An exact transcription of the entries is required, with no images included.

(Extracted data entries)
*** Block opens ***

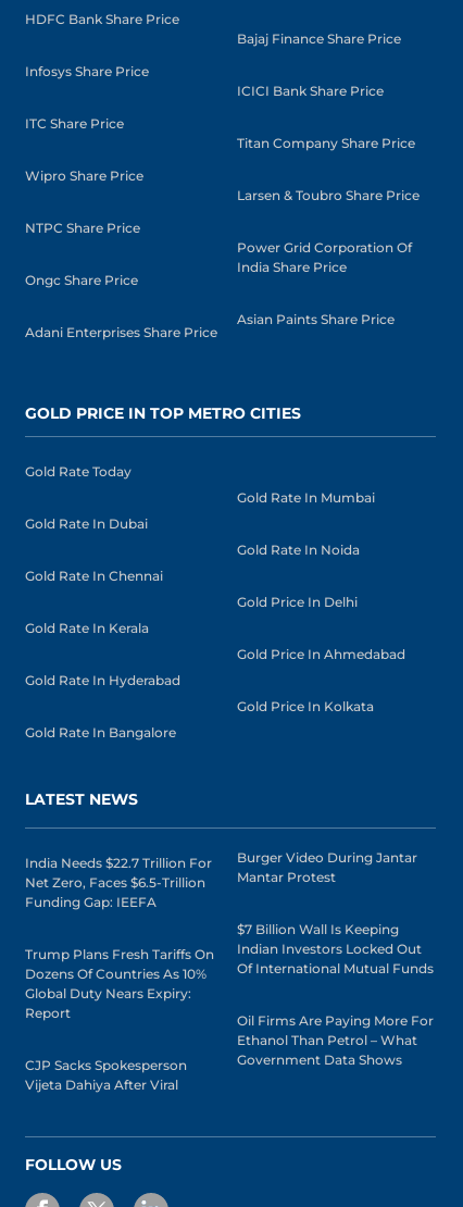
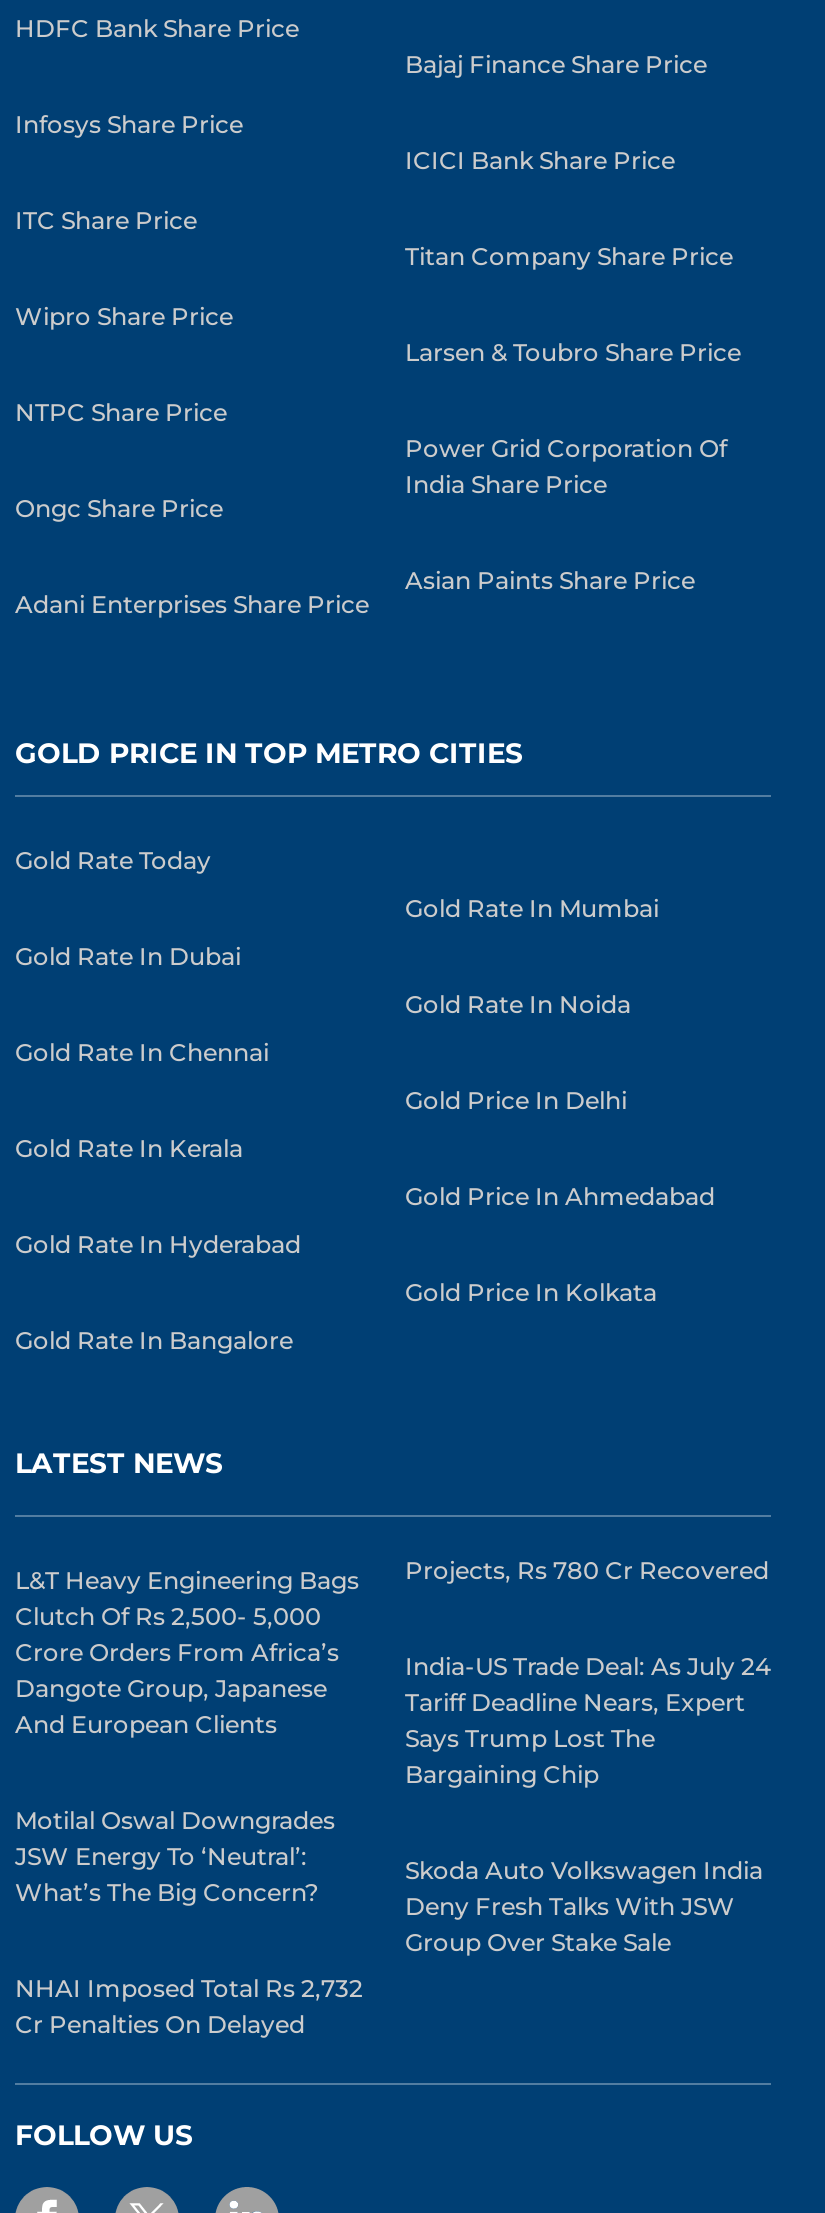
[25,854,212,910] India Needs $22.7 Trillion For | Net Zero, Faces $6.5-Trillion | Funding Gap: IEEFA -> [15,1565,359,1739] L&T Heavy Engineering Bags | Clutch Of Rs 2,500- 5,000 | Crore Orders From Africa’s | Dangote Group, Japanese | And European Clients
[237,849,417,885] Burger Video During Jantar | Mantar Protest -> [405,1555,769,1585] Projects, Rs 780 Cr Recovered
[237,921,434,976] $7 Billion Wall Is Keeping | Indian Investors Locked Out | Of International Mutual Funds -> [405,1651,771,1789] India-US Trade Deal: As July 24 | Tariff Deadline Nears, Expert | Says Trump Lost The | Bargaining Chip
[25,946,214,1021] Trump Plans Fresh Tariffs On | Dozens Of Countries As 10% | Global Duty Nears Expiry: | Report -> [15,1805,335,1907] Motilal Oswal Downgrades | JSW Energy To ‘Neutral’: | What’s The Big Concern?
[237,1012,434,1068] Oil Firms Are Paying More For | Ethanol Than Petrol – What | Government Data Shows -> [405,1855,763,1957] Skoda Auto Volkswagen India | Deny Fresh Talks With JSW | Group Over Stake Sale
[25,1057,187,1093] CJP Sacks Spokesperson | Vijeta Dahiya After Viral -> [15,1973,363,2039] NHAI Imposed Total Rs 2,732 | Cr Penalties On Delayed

*** Block closes ***

Exercise answer
[25,854,212,910] India Needs $22.7 Trillion For | Net Zero, Faces $6.5-Trillion | Funding Gap: IEEFA -> [15,1565,359,1739] L&T Heavy Engineering Bags | Clutch Of Rs 2,500- 5,000 | Crore Orders From Africa’s | Dangote Group, Japanese | And European Clients
[237,849,417,885] Burger Video During Jantar | Mantar Protest -> [405,1555,769,1585] Projects, Rs 780 Cr Recovered
[237,921,434,976] $7 Billion Wall Is Keeping | Indian Investors Locked Out | Of International Mutual Funds -> [405,1651,771,1789] India-US Trade Deal: As July 24 | Tariff Deadline Nears, Expert | Says Trump Lost The | Bargaining Chip
[25,946,214,1021] Trump Plans Fresh Tariffs On | Dozens Of Countries As 10% | Global Duty Nears Expiry: | Report -> [15,1805,335,1907] Motilal Oswal Downgrades | JSW Energy To ‘Neutral’: | What’s The Big Concern?
[237,1012,434,1068] Oil Firms Are Paying More For | Ethanol Than Petrol – What | Government Data Shows -> [405,1855,763,1957] Skoda Auto Volkswagen India | Deny Fresh Talks With JSW | Group Over Stake Sale
[25,1057,187,1093] CJP Sacks Spokesperson | Vijeta Dahiya After Viral -> [15,1973,363,2039] NHAI Imposed Total Rs 2,732 | Cr Penalties On Delayed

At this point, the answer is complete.